Figure 5. Thinking process template for analysing a single-cell RNA-seq data for disease outcome classification.

The thinking process begins from processed data with cell type annotations and branches into two questions, each with a different focus. The top part focuses on using the disease classification model to extract biological insights into the disease, such as what features are important towards disease classification. The bottom part focuses on examining the model properties, such as whether the model is generalisable.

Box 2. Critical questions to consider for the prediction of patient outcomes.

Question: What model should I use and what data structure is required by the model?

Thinking process: There exist a number of advanced deep learning tools that can obtain various biological insights from the count matrix (Bao et al., 2022). However, a small sample size, which is often what’s typical in single-cell patient data, may not be ideal to train a deep learning model. We might consider the alternatives such as classification machine learning methods like random forest. These methods requires the input in the format of samples by features. In this case, we can consider manually extracting the features such as cell type proportion.

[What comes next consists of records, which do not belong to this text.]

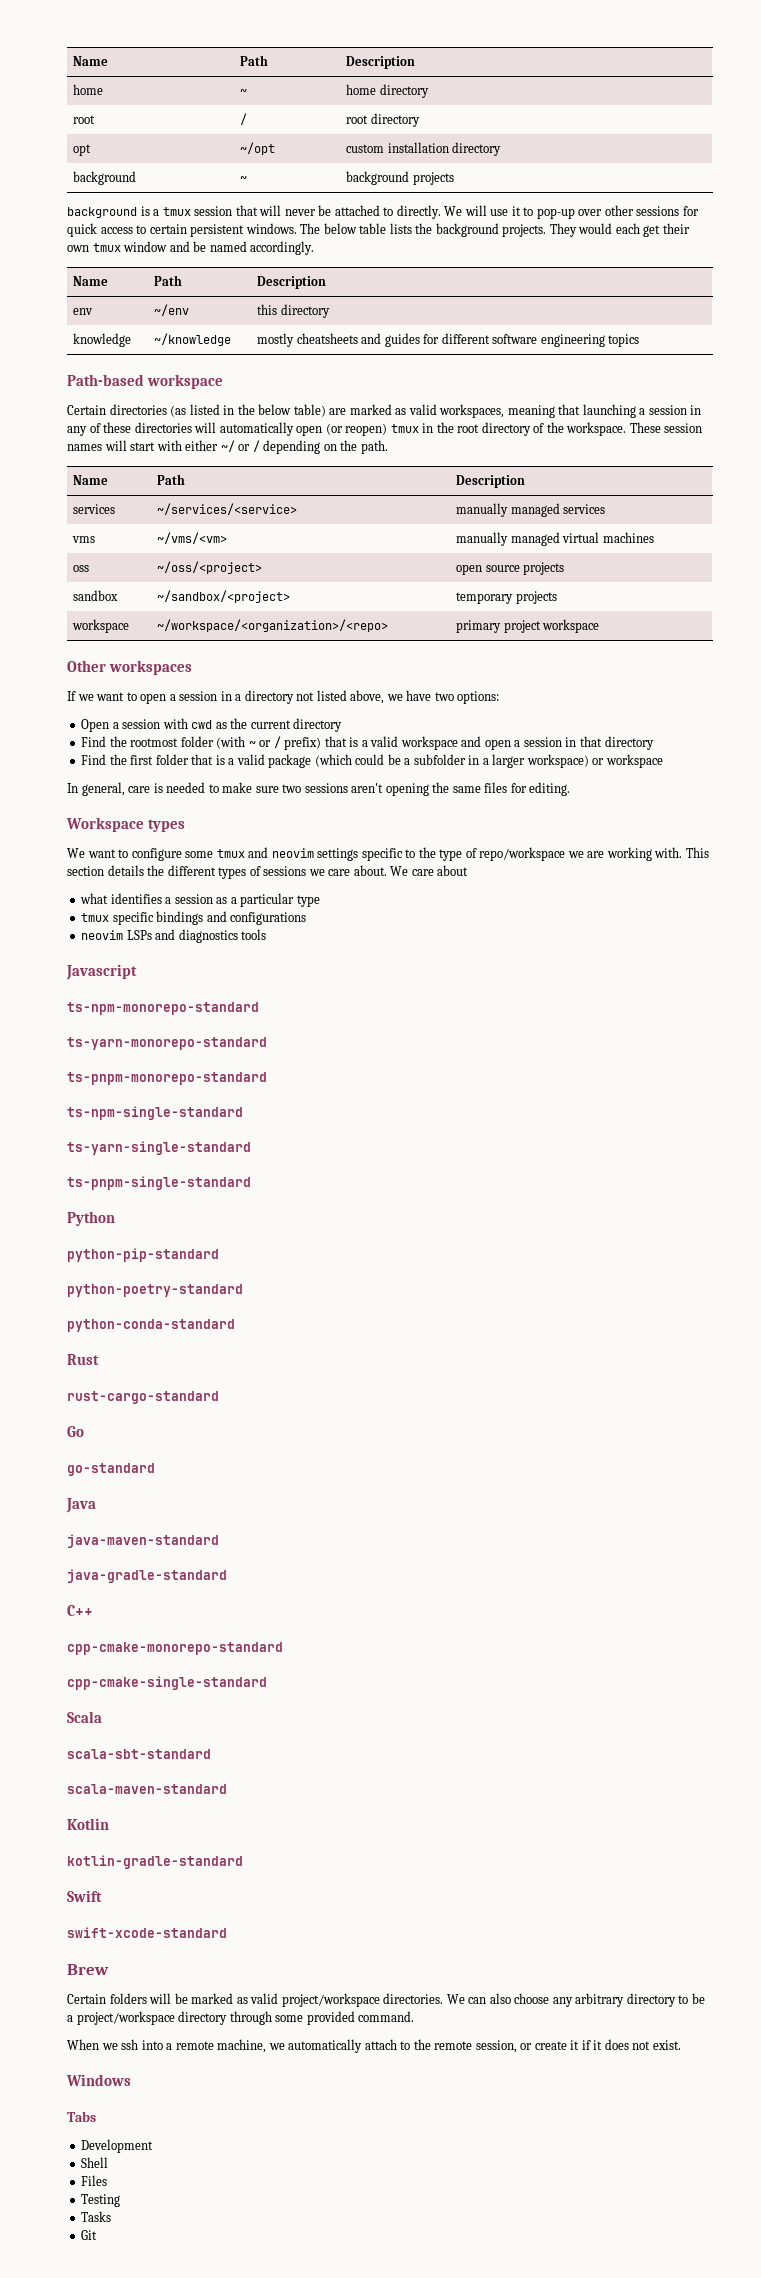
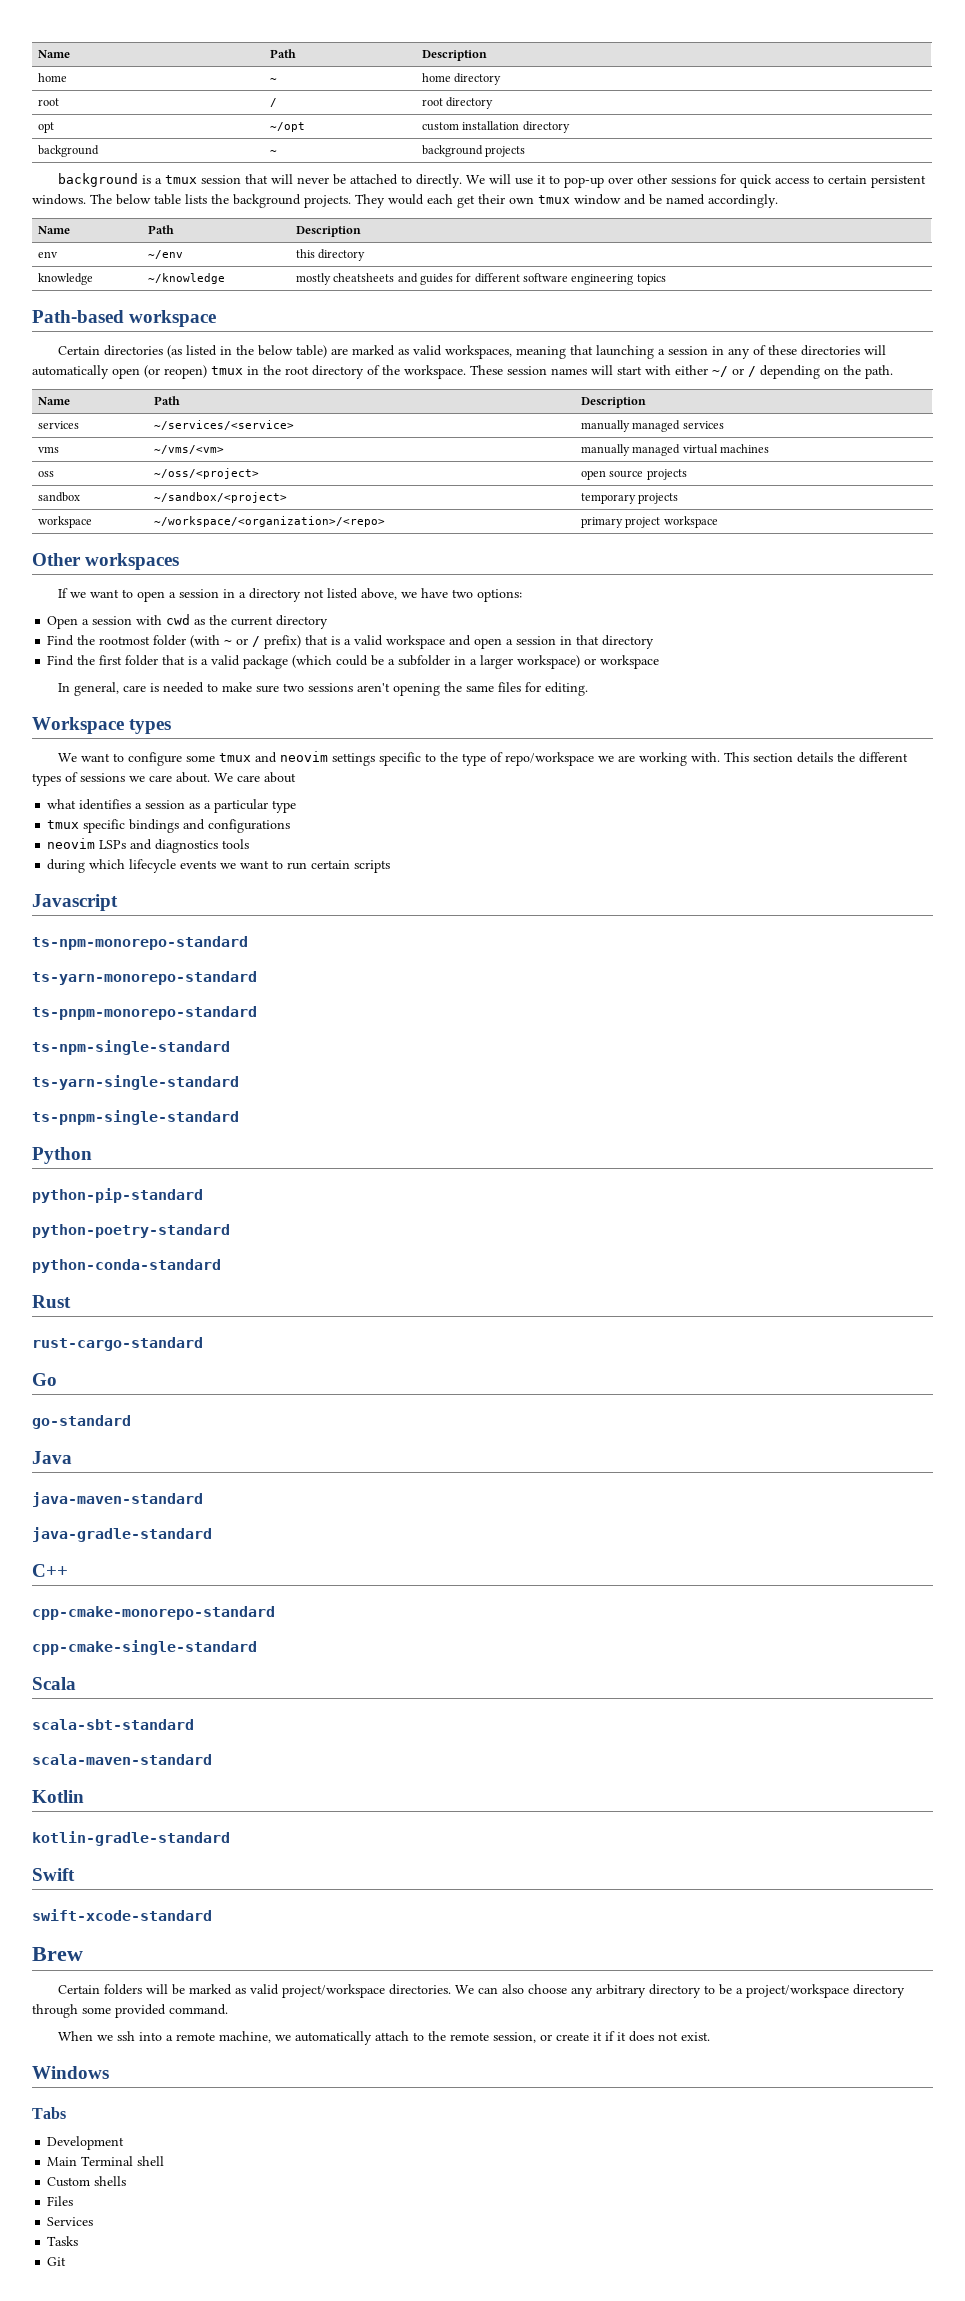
+ during which lifecycle events we want to run certain scripts
- Shell
+ Main Terminal shell
+ Custom shells
- Testing
+ Services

Question: Is the data preprocessed appropriately?

Thinking process: The quality of the data itself has a direct impact on the quality of the extracted features, and subsequently the quality of the model. Therefore, it is important to perform “quality control” both on the original count matrix and on any of the extracted features derived from the count matrix.

Question: Should I downweight any samples?

Thinking process: Class imbalance can have a negative effect on the model, as the model would be biassed towards the over-represented class. One potential strategy to alleviate this is to downweight the over-represented class.

Questions: Do the generated features make sense? Are the extracted features sensible?

Thinking process: This is really asking whether the extracted features are expected. This often requires finding a handful of the top differentially expressed genes through DE analysis and checking if they are mentioned in literature.

Question: Does the overall graphical representation of the features look sensible?

Thinking process: In this question, we are looking at the overall distribution of the generated features. For example, if we examine the heatmap or volcano plot, are we seeing what we expect to see? Also, see below for examples of quality control checks.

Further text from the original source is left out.